Nickel resistance of the culturable bacterial community

Bacterial densities of soils (NV and rhizospheric) plated in culture media supplemented with Ni decreased with an increase in the medium Ni concentration, and this was observed for all plant species and populations (Table 2). Compared to the total bacterial population, densities of Ni-resistant bacteria in serpentine soils were reduced by at most one order of magnitude at the highest metal concentration tested. In contrast, in SN, densities were reduced by up to three orders of magnitude: in non-vegetated soil, densities decreased from 5.2 × 108 CFU g−1 soil (0 mM Ni) to 6.0 × 105 CFU g−1 soil at the highest Ni concentration (3 mM) and in A. serpyllifolium rhizosphere soil they fell from 1.1 × 109 CFU g−1 soil (0 mM Ni) to 1.6 × 106 CFU g−1 soil (3 mM Ni).

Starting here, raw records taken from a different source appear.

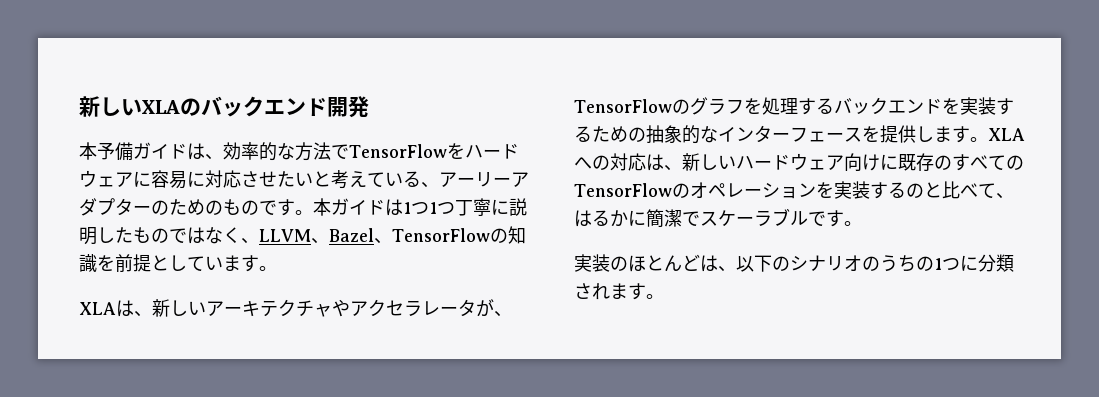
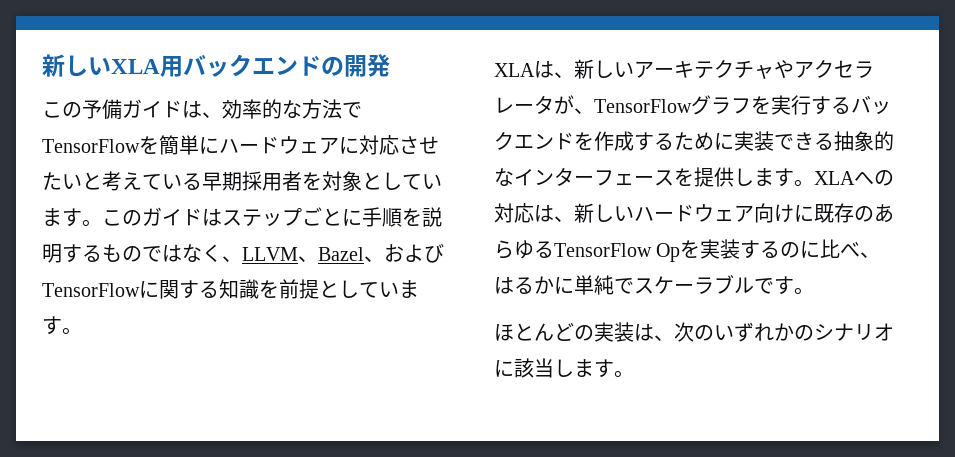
[180,96,327,117] のバックエンド -> [160,54,344,77] 用バックエンドの
[79,142,97,160] 本 -> [42,102,82,118] この
(465, 151) none -> [159,135,219,155] 簡単に
[151,170,205,189] 容易に -> (359, 145) none
[421,172,529,188] [79,198,527,216] [79,227,133,245] 、アーリーアダプターのためのものです。本ガイドは1つ1つ丁寧に説明した -> [202,171,442,191] [42,207,442,227] [42,244,102,263] 早期採用者を対象としています。このガイドはステップごとに手順を説明する
[391,228,508,243] TensorFlowの -> [384,243,444,263] [42,280,219,299] およびTensorFlowに関する
[671,99,690,114] の -> (692, 106) none
[761,97,798,115] 処理 -> [771,95,811,115] 実行
[959,97,996,115] 実装 -> [594,131,634,151] 作成
[628,127,646,142] の -> [714,131,834,151] に実装できる
[952,154,1024,171] [574,182,816,199] すべてのTensorFlowのオペレーション -> [874,204,894,223] [494,240,681,262] あらゆるTensorFlow Op
[923,181,996,199] と比べて -> [800,239,861,258] に比べ
[646,209,682,228] 簡潔 -> [574,275,614,295] 単純
[574,254,628,272] 実装の -> (814, 291) none
[700,254,1014,272] [574,283,610,300] は、以下のシナリオのうちの1つに分類され -> [574,322,894,342] [494,358,574,378] の実装は、次のいずれかのシナリオに該当し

As observed for the total culturable bacterial population, the Ni-resistant population (CFU g−1 soil) was highest in the rhizosphere of the Ni-hyperaccumulator compared to non-vegetated soil, these plants also tended to present higher R / NV ratios compared to non-accumulators. A strong rhizosphere effect (R / NV ratios >2) was not observed for any population of S. semidentata or D. glomerata (except for the L population of D. glomerata; Table 2). The M population of A. pintodasilvae hosted up to 6-fold higher densities of Ni-resistant bacteria in culture medium with 2 mM Ni compared to non-vegetated soil (R / NV of 6.1), while the R / NV ratios for the same population of D. glomerata and S. semidentata were at most 1.5. At the same site the abundance of Ni tolerant bacteria was also significantly higher in the rhizosphere of the hyperaccumulator than in the rhizosphere of S.semidentata or D. glomerata. In the SB population of A. malacitanum Ni-resistant bacterial densities were 5-fold higher than those of non-vegetated soil in media supplemented with either 2 or 3 mM Ni (Table 2).

In most cases the presence of the plant did not affect bacterial Ni tolerance. For example, in the case of L no differences were observed between the % Ni-resistant bacteria associated with the different plant species and the non-vegetated soil. In S, at the two lower concentrations of Ni (0.5 and 1 mM) the rhizosphere of all three plant species harboured a lower % of Ni-tolerant bacteria compared to non-vegetated soil. However, in the case of the Ni-hyperaccumulators A. pintodasilvae (M population) and A. malacitanum (SB population), these plants harboured a higher proportion of Ni-tolerant bacteria than their corresponding non-vegetated soils: increasing from 19.6 % in non-vegetated soil to 36.8 % in the rhizosphere of the M population of A. pintodasilvae (at 2 mM Ni) and from 19.5 to 27 % in the SB population of A. malacitanum (at 1 mM Ni) (Table 2).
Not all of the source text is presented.